Eles então usaram suas lanças para fitar as pobres árvores.
— MADEEEEIIIRA! — gritou Beto.
Paft!
Decidido a não olhar mais para aquela cena, Pedro volta seu olhar para sua namorada, mas quando pensou que ela ainda estava lá…
— O quê? Rebecca, o que tu tá fazendo sua doida?
— Estou me certificando de que não há outras mulheres aqui! — Ela respondeu, olhando pelo que parecia ser um pequeno binóculo.
— Sai já de cima dessa árvore, Rebecca! Ou aqueles idiotas podem te acertar por engano…
— Ah não! Até eu terminar minha investigação, eu não saio daqui!
O rapaz então solta um longo suspiro.
— Aaahr… Guerras, cavalos lentos e mulheres rápidas (não é o caso de Rebecca), essas coisas mexem com a mente do homem!
Comentava o jovem baronete, se lembrando do dia em que pediu a garota em namoro e nos acontecimentos que o levaram a isso (— ele foi obrigado).
Em resumo, podemos dizer que a guerra fez o rapaz perceber algumas coisas.
A constante possibilidade de morte súbita dos campos de batalha somado à instabilidade do mundo fizeram com que o jovem Pedro, que já estava mentalmente carente, quisesse algo de concreto nessa vida.

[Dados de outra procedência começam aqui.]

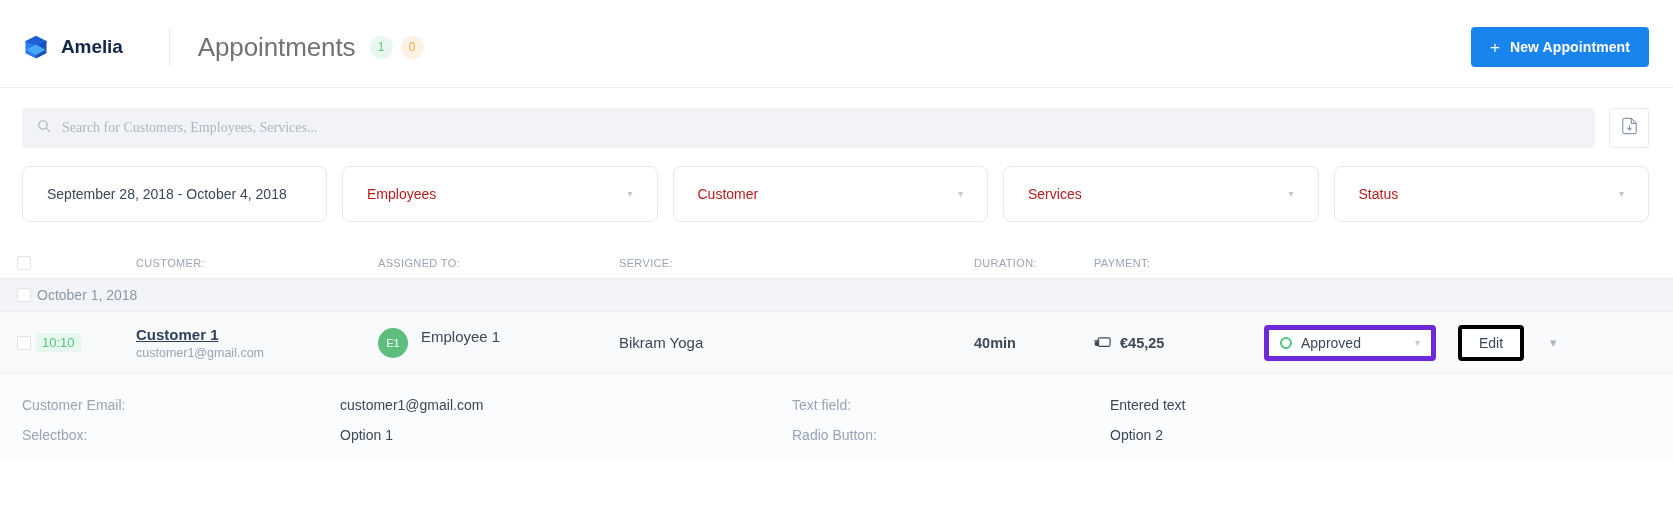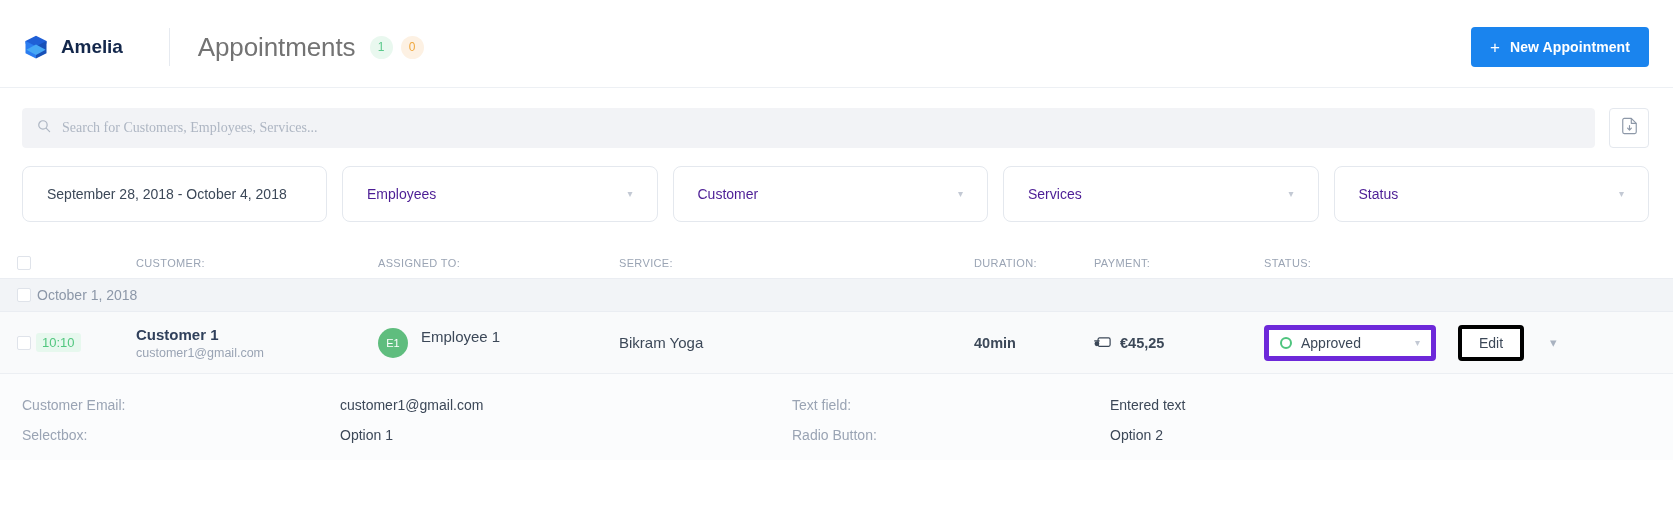--- a/index.html
+++ b/index.html
@@ -117,21 +117,21 @@
     border: 1px solid #e4e8ee;
     border-radius: 8px;
     background: #fff;
     display: flex;
     align-items: center;
     padding: 0 24px;
     font-size: 14px;
     cursor: pointer;
   }
   .filter .ftext { color: #3c4858; white-space: nowrap; }
-  .filter.placeholder .ftext { color: #4c1d95; }
+  .filter.placeholder .ftext { color: #b91c1c; }
   .filter.date { width: 305px; }
   .filter.sel { flex: 1; justify-content: space-between; }
   .chev { color: #c3c9d4; font-size: 10px; line-height: 1; }
 
   
   .table { margin-top: 26px; }
   .cols {
     display: flex;
     align-items: center;
     padding: 0 24px 0 0;
@@ -184,21 +184,21 @@
   }
   .time-badge {
     display: inline-block;
     background: #e7f8ee;
     color: #52c77f;
     font-size: 13px;
     border-radius: 3px;
     padding: 2px 6px;
     font-weight: 400;
   }
-  .cust-name { font-size: 15px; font-weight: 700; color: #30405b; line-height: 1.3; }
+  .cust-name { font-size: 15px; font-weight: 700; color: #30405b; line-height: 1.3; text-decoration: underline; }
   .cust-email { font-size: 12.5px; color: #9aa4b4; margin-top: 2px; }
   .assigned { display: flex; align-items: flex-start; gap: 13px; }
   .avatar {
     width: 30px; height: 30px;
     border-radius: 50%;
     background: #5fbd7e;
     color: #fff;
     display: flex; align-items: center; justify-content: center;
     font-size: 11px;
   }
@@ -341,21 +341,20 @@
   <div class="cols">
     <div class="cbcol">
       <span class="cbox"></span>
     </div>
     <div class="c-time"></div>
     <div class="c-customer th">CUSTOMER:</div>
     <div class="c-assigned th">ASSIGNED TO:</div>
     <div class="c-service th">SERVICE:</div>
     <div class="c-duration th">DURATION:</div>
     <div class="c-payment th">PAYMENT:</div>
-    <div class="c-status th">STATUS:</div>
   </div>
 
   <div class="group-row">
     <div class="cbcol">
       <span class="cbox"></span>
     </div>
     <span class="group-label">October 1, 2018</span>
   </div>
 
   <div class="appt-row">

“Preciso conhecer Rebecca melhor! Quero algo serio com ela!” Era o que Pedro havia colocado em seu coração.
Ele iniciou esse relacionamento por pena e medo de tê-la desvirtuado, com medo de ter quebrado alguma regra moral deste novo mundo. Contudo, ao longo do tempo foi se apegando mais e mais a ela.
Realmente, paixão não é algo racional…
— Tudo bem, minha jamantinha, eu te amo! Venha, vamos vasculhar a propriedade juntos. Talvez encontramos alguma mulher malvada por aí…

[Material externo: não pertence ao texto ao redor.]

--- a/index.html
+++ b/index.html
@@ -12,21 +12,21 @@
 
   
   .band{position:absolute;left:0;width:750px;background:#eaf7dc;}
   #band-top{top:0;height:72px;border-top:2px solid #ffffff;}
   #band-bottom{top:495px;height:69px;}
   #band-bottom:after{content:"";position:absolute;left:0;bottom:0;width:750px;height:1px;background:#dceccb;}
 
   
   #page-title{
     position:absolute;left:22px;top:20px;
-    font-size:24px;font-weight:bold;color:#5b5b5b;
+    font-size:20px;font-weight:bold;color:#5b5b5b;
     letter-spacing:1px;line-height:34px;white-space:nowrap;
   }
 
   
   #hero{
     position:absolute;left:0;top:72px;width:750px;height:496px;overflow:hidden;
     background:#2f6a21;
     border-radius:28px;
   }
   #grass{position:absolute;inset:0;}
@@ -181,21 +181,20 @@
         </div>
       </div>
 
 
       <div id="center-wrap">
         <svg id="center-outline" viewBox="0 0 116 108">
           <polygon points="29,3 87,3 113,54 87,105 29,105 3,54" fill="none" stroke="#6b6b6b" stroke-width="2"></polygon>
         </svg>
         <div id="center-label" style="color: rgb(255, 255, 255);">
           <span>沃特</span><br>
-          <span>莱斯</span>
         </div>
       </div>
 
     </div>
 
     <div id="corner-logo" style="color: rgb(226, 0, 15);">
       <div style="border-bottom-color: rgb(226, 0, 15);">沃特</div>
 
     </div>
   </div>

Rebecca, que ainda estava no topo da árvore, por alguns momentos não consegue resistir e solta um belo sorriso. Ela também se lembrava de algo. Algo que possivelmente preferia não contar a ninguém.
— Eu também te amo, seu bobo! — responde desajeitadamente a garota, completando mentalmente: “Caso contrário não teria matado tantas pessoas nas sombras por você.”
Ela então põe as mãozinhas sobre a boca, completando baixinho:
— Ehr… acho que não vou achar nenhuma mulher mais malvada que eu por aqui. Hehehe…
— O que você tá dizendo, bobinha? Você não é malvad… Aliás, com formigas você é sim bem malvada!
A garota o encara com um meio sorriso e um olhar abobado, antes de descer desajeitadamente da árvore em que estava dependurada.
Os dois então se dão as mãos, iniciando sua caminhada pelo pequeno bosque de Vilazinha, local onde estava localizada a mais nova propriedade do casal.